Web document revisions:
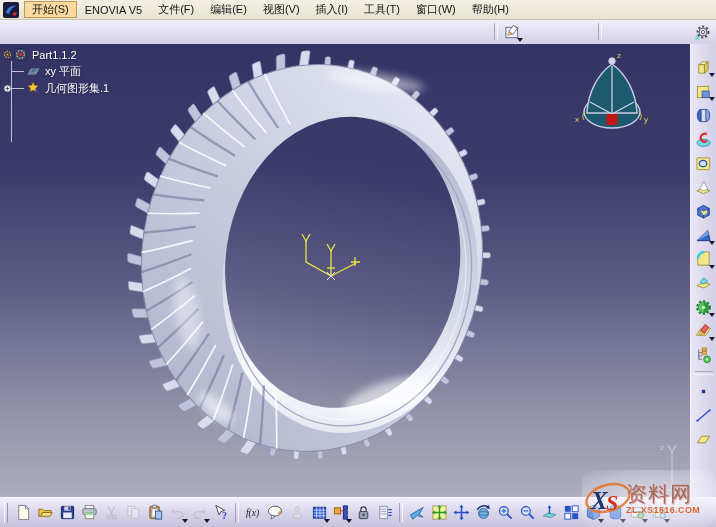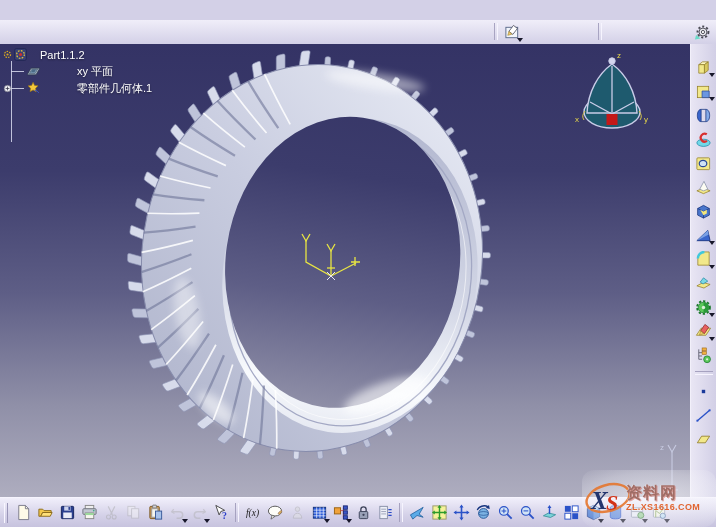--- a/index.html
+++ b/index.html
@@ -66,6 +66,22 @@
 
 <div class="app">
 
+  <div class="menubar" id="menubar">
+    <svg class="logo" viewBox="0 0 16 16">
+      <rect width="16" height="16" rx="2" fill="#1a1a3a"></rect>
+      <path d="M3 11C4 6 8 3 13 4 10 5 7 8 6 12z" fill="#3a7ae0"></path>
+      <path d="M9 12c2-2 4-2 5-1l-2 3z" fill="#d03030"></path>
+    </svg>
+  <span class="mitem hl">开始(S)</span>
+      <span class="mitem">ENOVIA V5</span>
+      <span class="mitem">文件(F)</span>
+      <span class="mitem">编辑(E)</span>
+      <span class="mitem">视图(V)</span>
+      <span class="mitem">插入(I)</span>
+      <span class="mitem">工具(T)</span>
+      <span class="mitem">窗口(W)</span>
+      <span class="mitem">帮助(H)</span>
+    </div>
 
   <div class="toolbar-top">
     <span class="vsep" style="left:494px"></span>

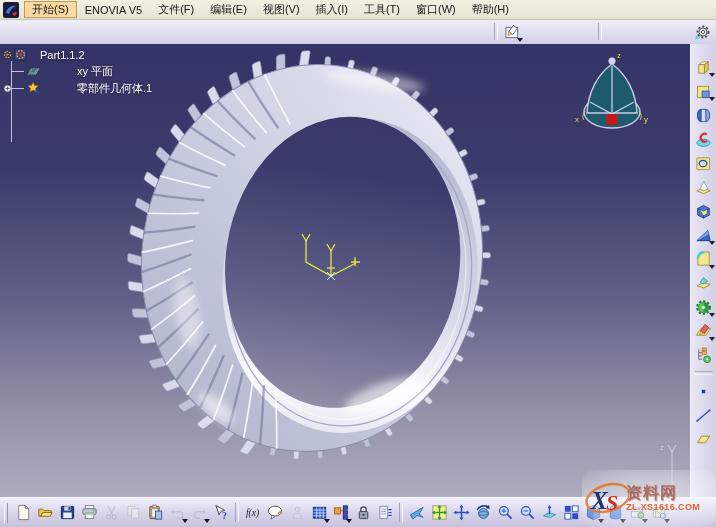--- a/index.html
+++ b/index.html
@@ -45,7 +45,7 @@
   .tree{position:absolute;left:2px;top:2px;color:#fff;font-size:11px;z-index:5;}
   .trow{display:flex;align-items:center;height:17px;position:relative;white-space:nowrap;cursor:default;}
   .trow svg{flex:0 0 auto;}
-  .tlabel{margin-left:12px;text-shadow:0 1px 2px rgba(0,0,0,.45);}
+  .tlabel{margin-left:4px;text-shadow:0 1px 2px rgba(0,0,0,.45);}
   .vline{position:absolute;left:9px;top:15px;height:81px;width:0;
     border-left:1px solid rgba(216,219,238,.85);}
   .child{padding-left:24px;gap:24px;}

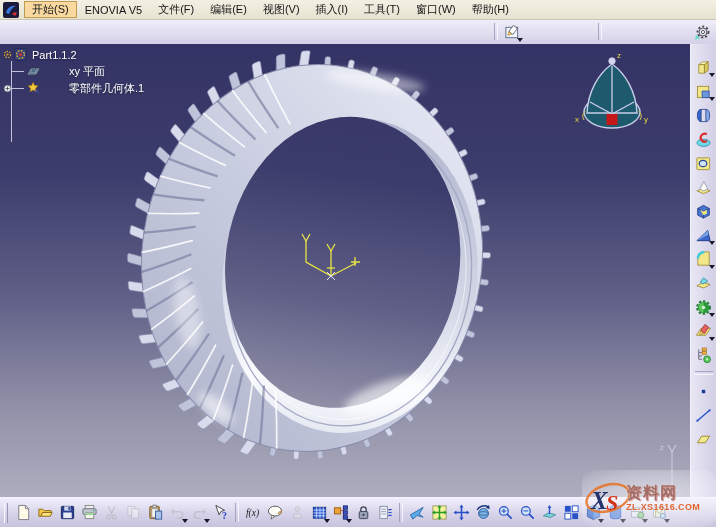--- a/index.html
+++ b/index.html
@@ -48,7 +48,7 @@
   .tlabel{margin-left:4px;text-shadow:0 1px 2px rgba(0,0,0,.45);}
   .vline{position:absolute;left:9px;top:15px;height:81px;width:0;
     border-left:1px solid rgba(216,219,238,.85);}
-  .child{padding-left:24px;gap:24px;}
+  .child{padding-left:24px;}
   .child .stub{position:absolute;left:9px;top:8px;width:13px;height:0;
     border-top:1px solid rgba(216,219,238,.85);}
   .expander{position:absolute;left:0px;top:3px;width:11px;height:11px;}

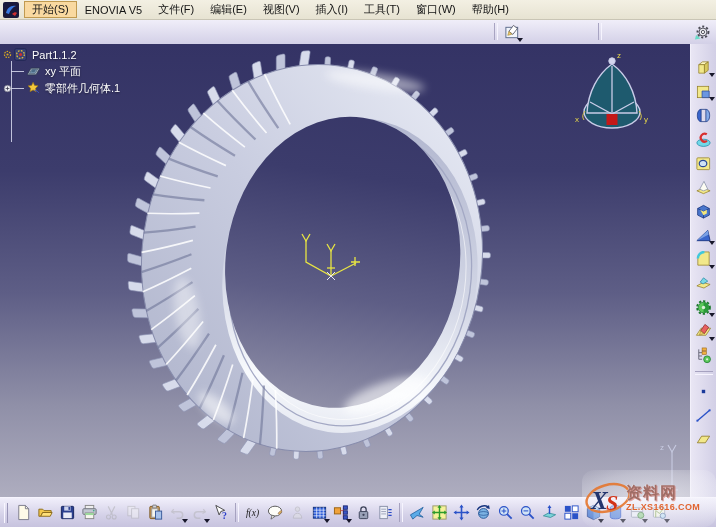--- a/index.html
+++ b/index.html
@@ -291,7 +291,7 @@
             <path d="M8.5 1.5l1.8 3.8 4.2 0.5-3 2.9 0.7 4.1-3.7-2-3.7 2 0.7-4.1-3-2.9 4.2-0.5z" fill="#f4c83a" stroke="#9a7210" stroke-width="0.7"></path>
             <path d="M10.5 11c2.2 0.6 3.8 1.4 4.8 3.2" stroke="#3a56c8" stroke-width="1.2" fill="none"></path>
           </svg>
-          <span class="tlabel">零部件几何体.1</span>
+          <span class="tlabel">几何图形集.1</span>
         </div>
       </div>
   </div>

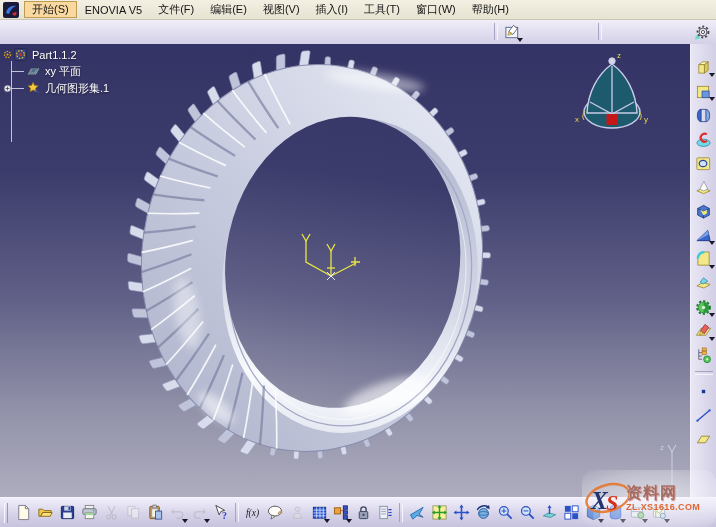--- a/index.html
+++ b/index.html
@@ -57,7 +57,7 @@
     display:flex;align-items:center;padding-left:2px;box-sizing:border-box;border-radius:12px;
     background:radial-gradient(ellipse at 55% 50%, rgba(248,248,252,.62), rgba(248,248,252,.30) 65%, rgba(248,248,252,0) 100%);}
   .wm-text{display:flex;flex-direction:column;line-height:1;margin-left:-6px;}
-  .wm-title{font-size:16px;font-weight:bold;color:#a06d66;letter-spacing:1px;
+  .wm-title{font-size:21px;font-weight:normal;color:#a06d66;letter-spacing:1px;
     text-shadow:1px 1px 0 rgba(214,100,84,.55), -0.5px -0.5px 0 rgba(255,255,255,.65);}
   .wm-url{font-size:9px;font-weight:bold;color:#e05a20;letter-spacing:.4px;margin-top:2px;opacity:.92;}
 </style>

Aim of the exercise: Repeat the data word for word. Skip the pictures.

Expected answer:
--- a/index.html
+++ b/index.html
@@ -66,6 +66,22 @@
 
 <div class="app">
 
+  <div class="menubar" id="menubar">
+    <svg class="logo" viewBox="0 0 16 16">
+      <rect width="16" height="16" rx="2" fill="#1a1a3a"></rect>
+      <path d="M3 11C4 6 8 3 13 4 10 5 7 8 6 12z" fill="#3a7ae0"></path>
+      <path d="M9 12c2-2 4-2 5-1l-2 3z" fill="#d03030"></path>
+    </svg>
+  <span class="mitem hl">开始(S)</span>
+      <span class="mitem">ENOVIA V5</span>
+      <span class="mitem">文件(F)</span>
+      <span class="mitem">编辑(E)</span>
+      <span class="mitem">视图(V)</span>
+      <span class="mitem">插入(I)</span>
+      <span class="mitem">工具(T)</span>
+      <span class="mitem">窗口(W)</span>
+      <span class="mitem">帮助(H)</span>
+    </div>
 
   <div class="toolbar-top">
     <span class="vsep" style="left:494px"></span>

--- a/index.html
+++ b/index.html
@@ -45,7 +45,7 @@
   .tree{position:absolute;left:2px;top:2px;color:#fff;font-size:11px;z-index:5;}
   .trow{display:flex;align-items:center;height:17px;position:relative;white-space:nowrap;cursor:default;}
   .trow svg{flex:0 0 auto;}
-  .tlabel{margin-left:12px;text-shadow:0 1px 2px rgba(0,0,0,.45);}
+  .tlabel{margin-left:4px;text-shadow:0 1px 2px rgba(0,0,0,.45);}
   .vline{position:absolute;left:9px;top:15px;height:81px;width:0;
     border-left:1px solid rgba(216,219,238,.85);}
   .child{padding-left:24px;gap:24px;}

--- a/index.html
+++ b/index.html
@@ -48,7 +48,7 @@
   .tlabel{margin-left:4px;text-shadow:0 1px 2px rgba(0,0,0,.45);}
   .vline{position:absolute;left:9px;top:15px;height:81px;width:0;
     border-left:1px solid rgba(216,219,238,.85);}
-  .child{padding-left:24px;gap:24px;}
+  .child{padding-left:24px;}
   .child .stub{position:absolute;left:9px;top:8px;width:13px;height:0;
     border-top:1px solid rgba(216,219,238,.85);}
   .expander{position:absolute;left:0px;top:3px;width:11px;height:11px;}

--- a/index.html
+++ b/index.html
@@ -291,7 +291,7 @@
             <path d="M8.5 1.5l1.8 3.8 4.2 0.5-3 2.9 0.7 4.1-3.7-2-3.7 2 0.7-4.1-3-2.9 4.2-0.5z" fill="#f4c83a" stroke="#9a7210" stroke-width="0.7"></path>
             <path d="M10.5 11c2.2 0.6 3.8 1.4 4.8 3.2" stroke="#3a56c8" stroke-width="1.2" fill="none"></path>
           </svg>
-          <span class="tlabel">零部件几何体.1</span>
+          <span class="tlabel">几何图形集.1</span>
         </div>
       </div>
   </div>

--- a/index.html
+++ b/index.html
@@ -57,7 +57,7 @@
     display:flex;align-items:center;padding-left:2px;box-sizing:border-box;border-radius:12px;
     background:radial-gradient(ellipse at 55% 50%, rgba(248,248,252,.62), rgba(248,248,252,.30) 65%, rgba(248,248,252,0) 100%);}
   .wm-text{display:flex;flex-direction:column;line-height:1;margin-left:-6px;}
-  .wm-title{font-size:16px;font-weight:bold;color:#a06d66;letter-spacing:1px;
+  .wm-title{font-size:21px;font-weight:normal;color:#a06d66;letter-spacing:1px;
     text-shadow:1px 1px 0 rgba(214,100,84,.55), -0.5px -0.5px 0 rgba(255,255,255,.65);}
   .wm-url{font-size:9px;font-weight:bold;color:#e05a20;letter-spacing:.4px;margin-top:2px;opacity:.92;}
 </style>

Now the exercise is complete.